* _WORK INSTRUCTION_
All of the listing, from first line to last, should be output exactly; the pictures stay out.
-------------------------
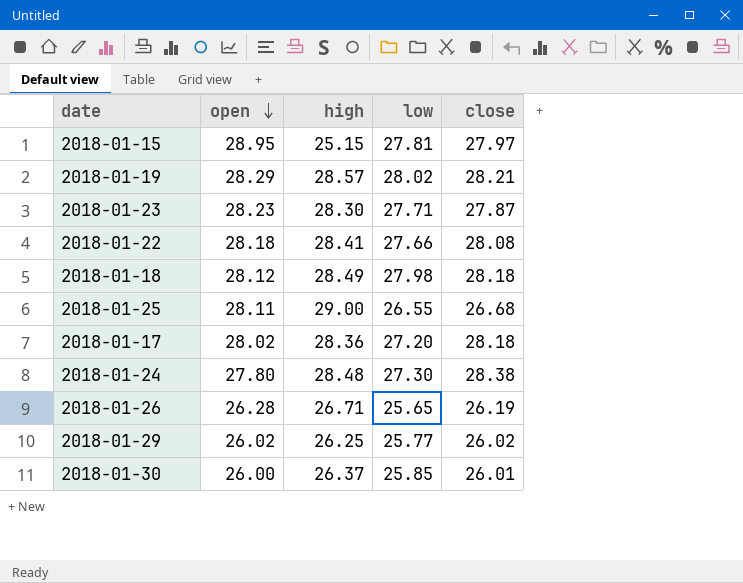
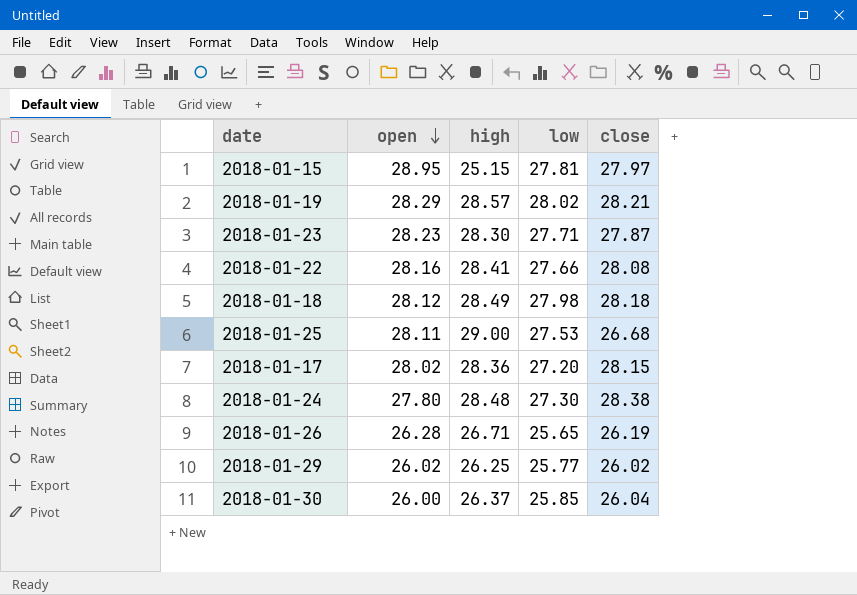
2018-01-22 | open: 28.18 -> 28.16
2018-01-25 | low: 26.55 -> 27.53
2018-01-17 | close: 28.18 -> 28.15
2018-01-30 | close: 26.01 -> 26.04

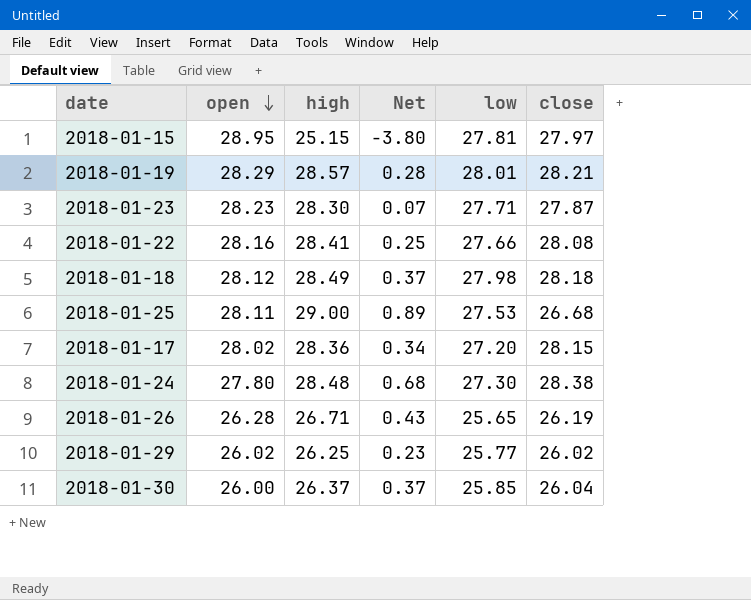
column Net | formula: none -> [high] - [open]
2018-01-19 | low: 28.02 -> 28.01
-------------------------
* _WRITTEN SOLUTION_
2018-01-22 | open: 28.18 -> 28.16
2018-01-25 | low: 26.55 -> 27.53
2018-01-17 | close: 28.18 -> 28.15
2018-01-30 | close: 26.01 -> 26.04

column Net | formula: none -> [high] - [open]
2018-01-19 | low: 28.02 -> 28.01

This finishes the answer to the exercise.